Unit labor costs in the nonfarm business sector increased 0.3 percent in the fourth quarter of 2021, reflecting a 6.9-percent increase in hourly compensation and a 6.6-percent increase in productivity. Unit labor costs increased 3.1 percent over the last four quarters. (See chart 2 and table A1.) BLS calculates unit labor costs as the ratio of hourly compensation to labor productivity. Increases in hourly compensation tend to increase unit labor costs and increases in productivity tend to reduce them.
Labor productivity, or output per hour, is calculated by dividing an index of real output by an index of hours worked by all persons, including employees, proprietors, and unpaid family workers. In the fourth quarter of 2021, both output and hours worked increased for the sixth consecutive quarter following historic declines in those measures in the second quarter of 2020. The fourth-quarter 2021 output index is 4.1 percent above the level seen in the fourth quarter of 2019, the last quarter not affected by the COVID-19 pandemic, while the hours worked index remains 0.4 percent below its fourth quarter 2019 level….

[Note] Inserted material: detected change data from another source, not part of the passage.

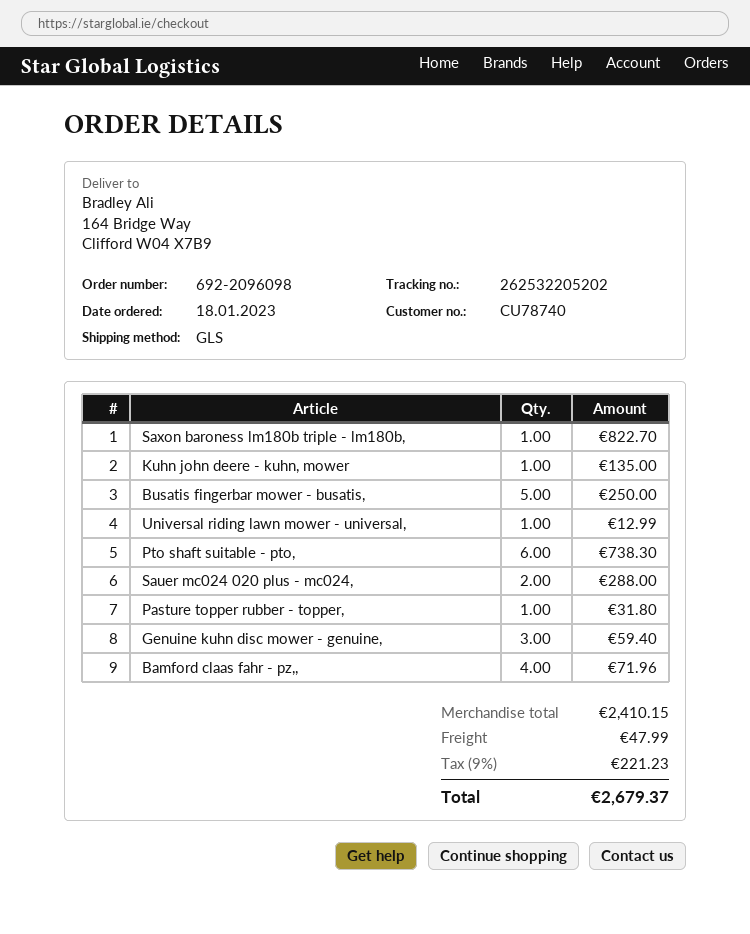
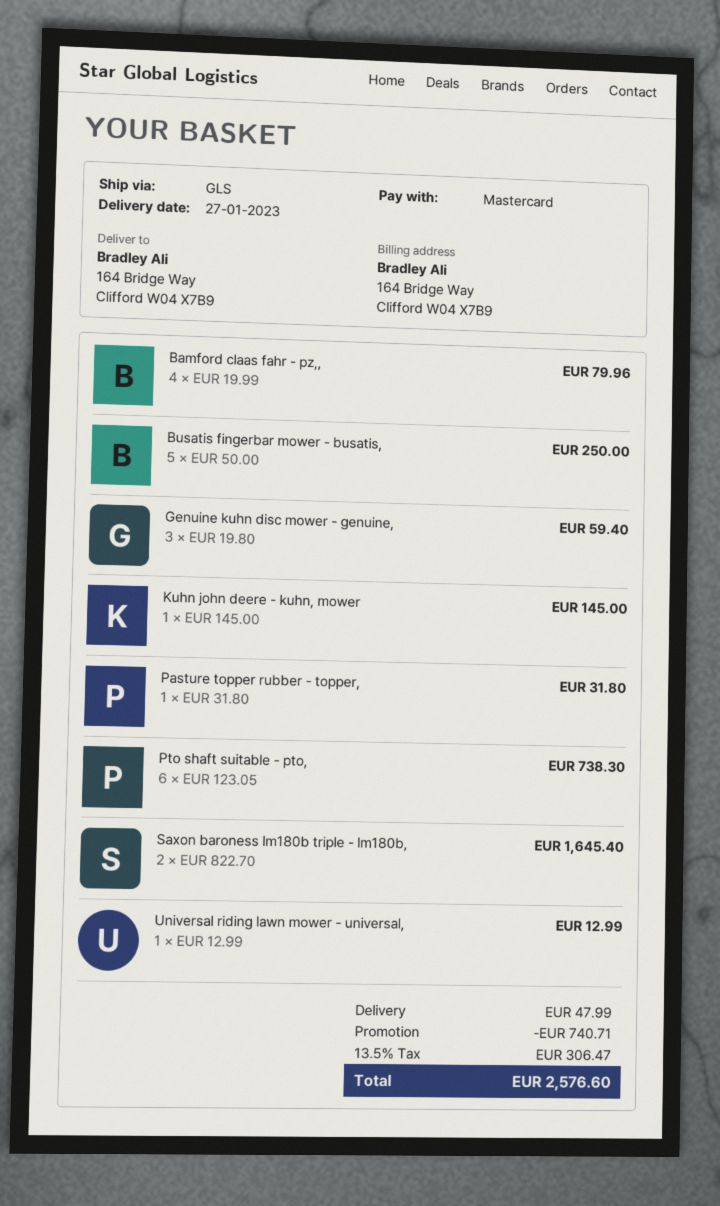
Saxon baroness lm180b triple - lm180b,: 1 for 822.70 -> 2 for 1645.40
Kuhn john deere - kuhn, mower: 1 for 135.00 -> 1 for 145.00
Sauer mc024 020 plus - mc024,: 2 for 288.00 -> none
Bamford claas fahr - pz,,: 4 for 71.96 -> 4 for 79.96
discount: none -> 740.71
tax: 9% = 221.23 -> 13.5% = 306.47
total: 2679.37 -> 2576.60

Combine the big jump in prices, along with increases in productivity and relatively muted labor costs per unit, and you get big-time profit for business owners. And they know it.
In manufacturing, those unit costs went up by a little more than other jobs in 2021, but nowhere near the 7.5% increase in prices.

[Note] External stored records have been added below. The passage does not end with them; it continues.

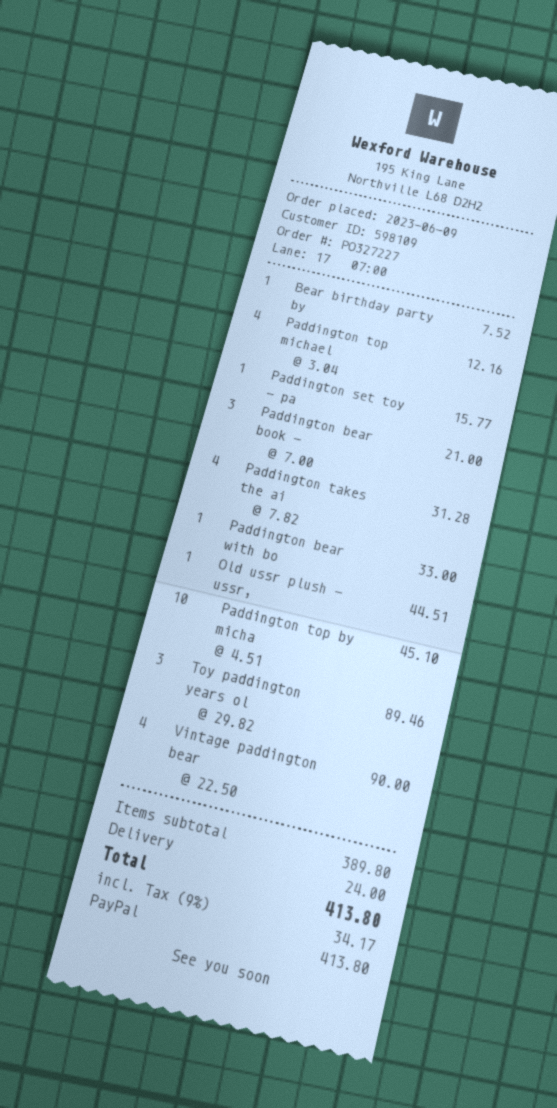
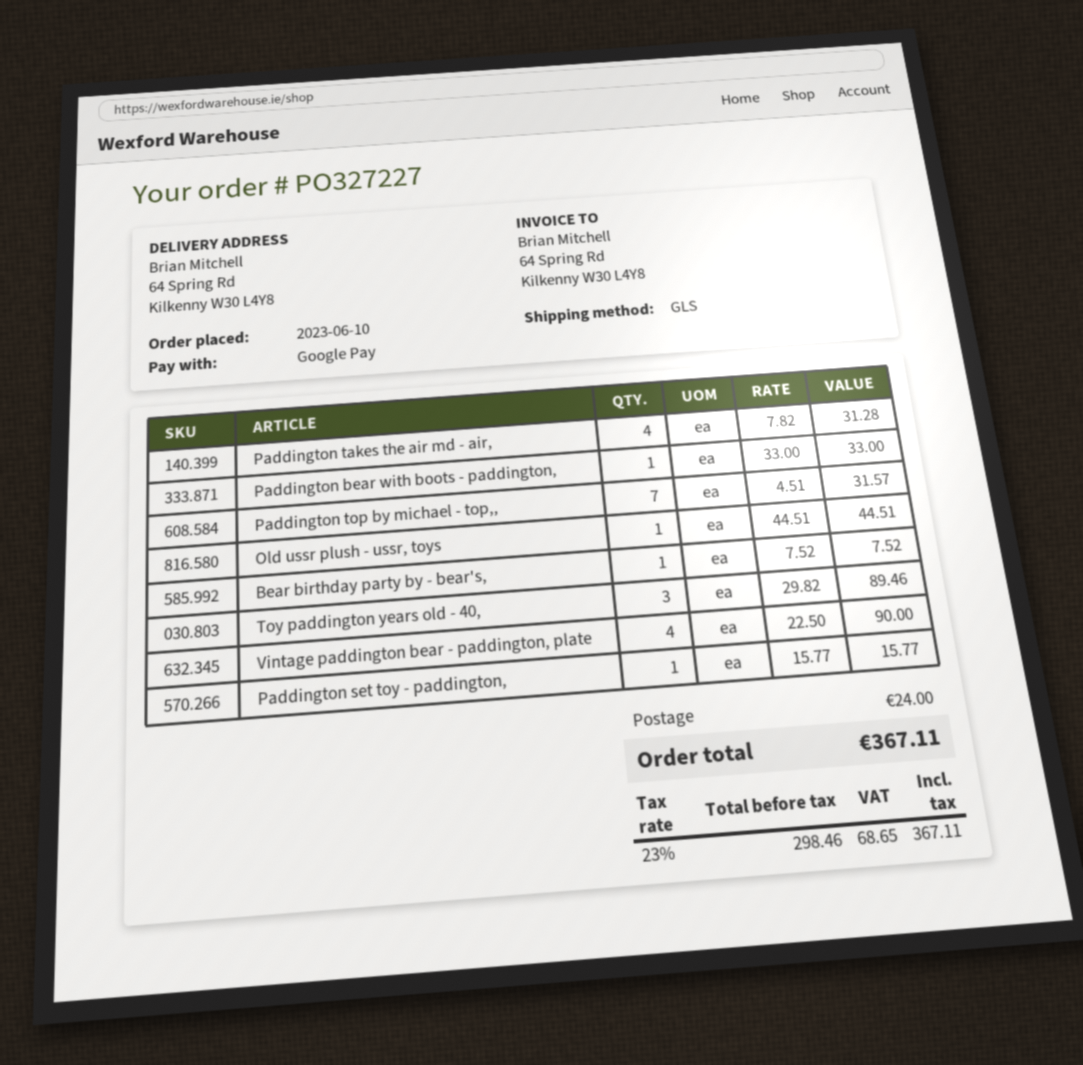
order date: 2023-06-09 -> 2023-06-10
payment method: PayPal -> Google Pay
Paddington top michael: 4 x 3.04 = 12.16 -> none
Paddington bear book -: 3 x 7.00 = 21.00 -> none
Paddington top by micha: 10 x 4.51 = 45.10 -> 7 x 4.51 = 31.57
tax: 9% = 34.17 -> 23% = 68.65
total: 413.80 -> 367.11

Unit labor costs in the total manufacturing sector increased 4.2 percent in the fourth quarter of 2021, reflecting a 3.4-percent increase in hourly compensation and a 0.8-percent decrease in productivity. Manufacturing unit labor costs increased 3.2 percent from the same quarter a year ago.

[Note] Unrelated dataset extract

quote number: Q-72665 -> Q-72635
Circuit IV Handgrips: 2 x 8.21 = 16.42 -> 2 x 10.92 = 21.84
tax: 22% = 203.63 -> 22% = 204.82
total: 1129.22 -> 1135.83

With manufacturing productivity rising by 1% vs Q4 2020, that would translate into decent wage growth in a time of higher prices in a normal economy.
But that’s not happening as much as it should. Manufacturing is one area that has lagged in wage growth over the last year, making inflation bite a bit harder on workers, while giving extra profit to employers to sell products at those higher prices.
Change in wages, manufacturing vs other private jobs
Increase in CPI, Jan 2021-Jan 2022 – 7.5%
Avg hourly wage, Manufacturing +5.2%
Avg hourly wage, Other private jobs +6.9%
Avg Weekly wage, Manufacturing +4.2%
Avg Weekly wage, Other private jobs +5.4%
You know, if people want to have a strike/convoy, maybe it should be because their company is getting rich off inflation while you can barely keep up. Just a thought.
The danger now is in reacting the wrong way to and these prices increases while we have a hot economy. As alluded to in that news report, Wall Street now fears that interest rates won’t just go up in March, but it’ll rise by half a point instead of ¼, which will bring their cocaine party to a quicker and harsher end.
To me, jacking the daylights out of interest rates like its 1979 and inducing 1982-style unemployment is the absolute wrong way to deal with our current economic situation. Instead, 2022 seems like the perfect time to rejigger our economy with a better safety net, strong regulation against profiteering, and encouragement of public competition for drug prices, child care and medical needs.
It also seems like a good time to return taxes on corporations and rich people to at least they levels they were at 5 years ago (i.e., before the GOP Tax Scam), to discourage the hoarding of gains and possibly heading off the damage caused by the bursting of asset Bubbles caused by speculation. Funny, all these ideas sound a lot like Build Back Better, don't they?
As 2021 ended and 2022 began, you could sense that working people recognized they don’t have to settle for the crumbs they got for much of the last 30-40 years. And they aren’t going to accept going back to hearing that businesses and governments can’t afford to help them achieve a high standard of living. Our current demand-and-profit-induced inflation should not be used as an excuse to screw them over.